Mystic Monday: Anarchy of Self-Care

On a sunny Monday afternoon, this deck arrived at my door. So it was called Mystic Monday.

A routine for a tarot reader, to form bonds and emotional connection for their respective tarot deck. So we did heart-to-heart session and understand what can we work together from now on.

The thing about structure (Four of Wands) is I do not want to restrict myself in one definition. I am erin-of-all-trades. And when a foundation is stable and nothing to be cared for, I’m second guessing myself, are we able to move beyond particular definition?

As an anarchist in a state where anarchism is not addressed correctly (not that it has ever addressed correctly anywhere), I see individualism (The Hermit) as the way I manifest the ability to work with others. And as my name, Malikhain (The Empress) gracefully embraces me and reassures me that  everything is fine.

But when will everything be fine, as the world crumbles and we continue to fight each other?

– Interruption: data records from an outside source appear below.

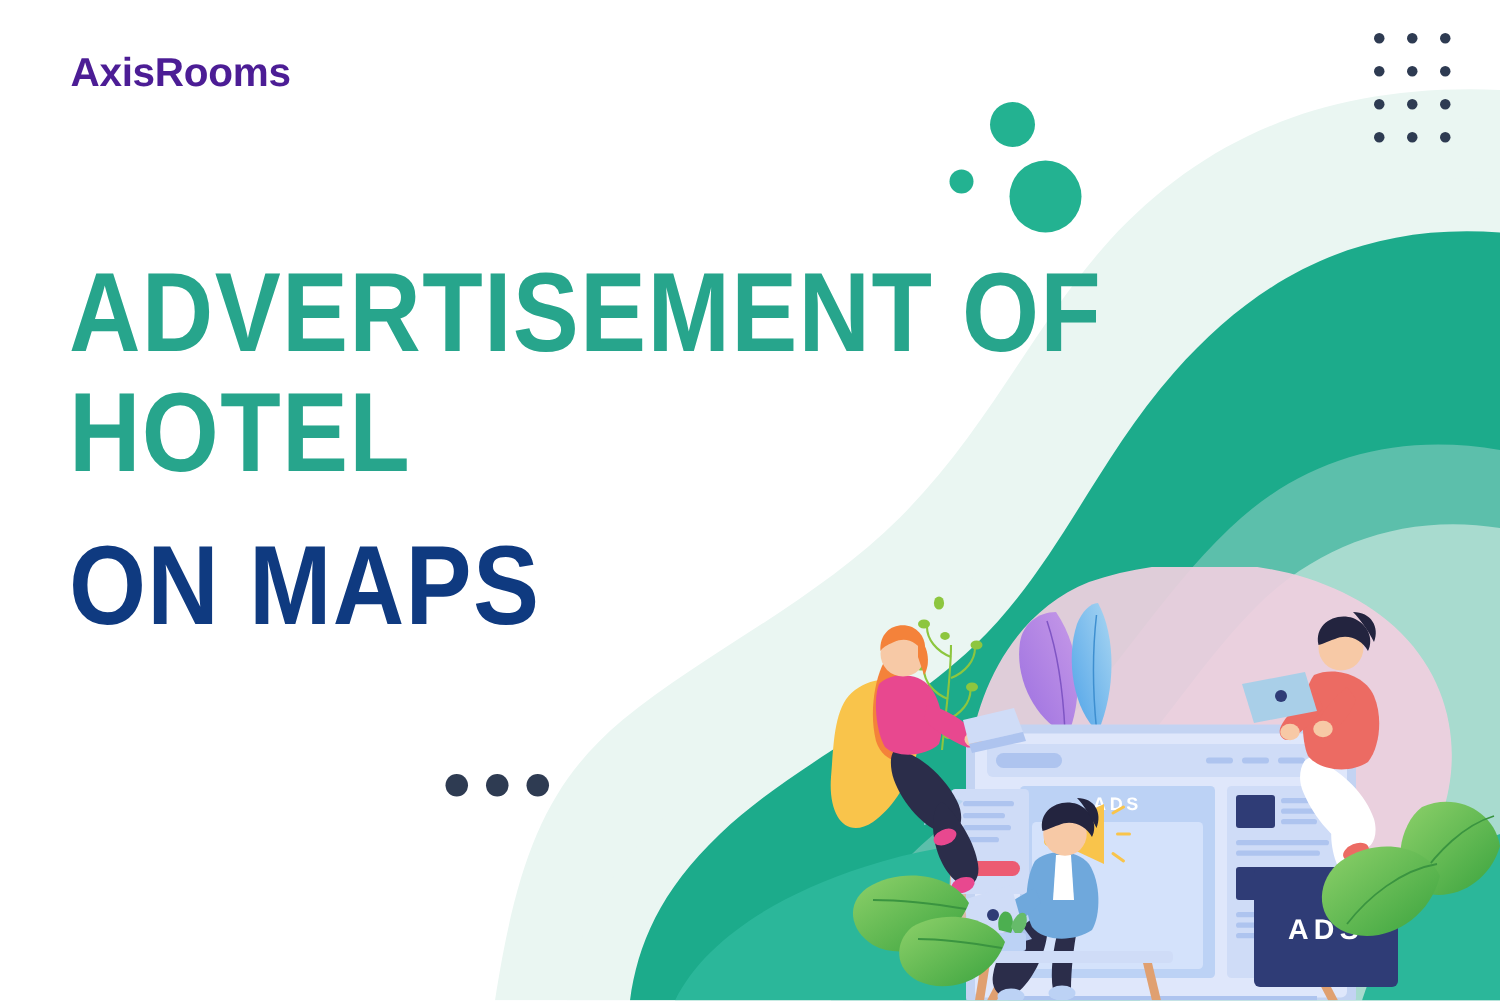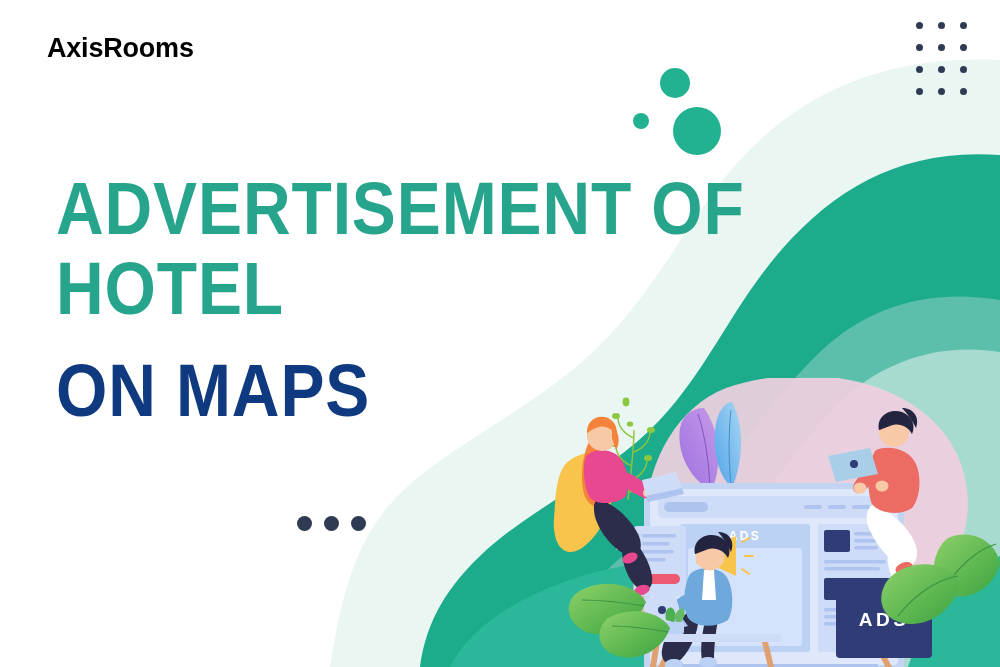--- a/index.html
+++ b/index.html
@@ -45,7 +45,7 @@
   .logo{
     position:absolute; left:47px; top:33px; z-index:10;
     font-size:27px; font-weight:700; letter-spacing:-0.2px;
-    color:#000000;
+    color:#4c1d95;
     font-family:"Liberation Sans", sans-serif;
   }
 

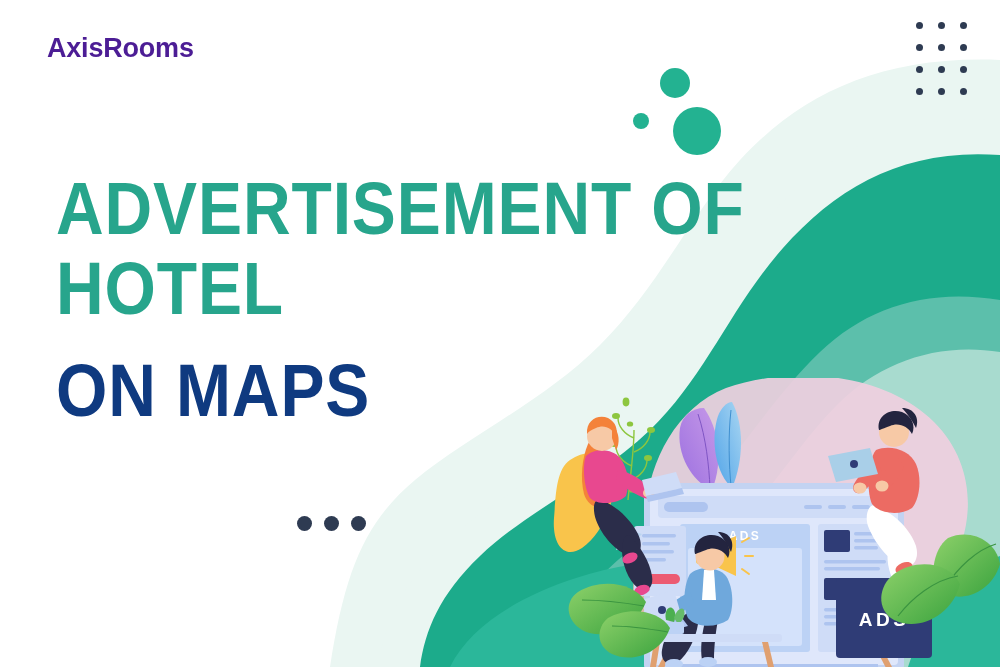--- a/index.html
+++ b/index.html
@@ -51,7 +51,7 @@
 
   
   .headline{
-    position:absolute; left:56px; top:168px; z-index:10;
+    position:absolute; left:46px; top:168px; z-index:10;
     width:640px;
   }
   .hl-line{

Illusion (Seven of Swords) and Indulgence (Seven of Cups) are among unhealthy needs that I have, as a person living in the bark of capitalism. As the world demands us to indulge in activism and action that requires constant pressure on our sanity, and to be happy once in a blue moon, it’s possible for us not to be cautious about what may happen in the future. Do not get caught off guard.

Maintaining self-care in the capitalist world as an anarchist can be tough, and I invite people to share what best practices can be done to be spend little to zero currency on being happy.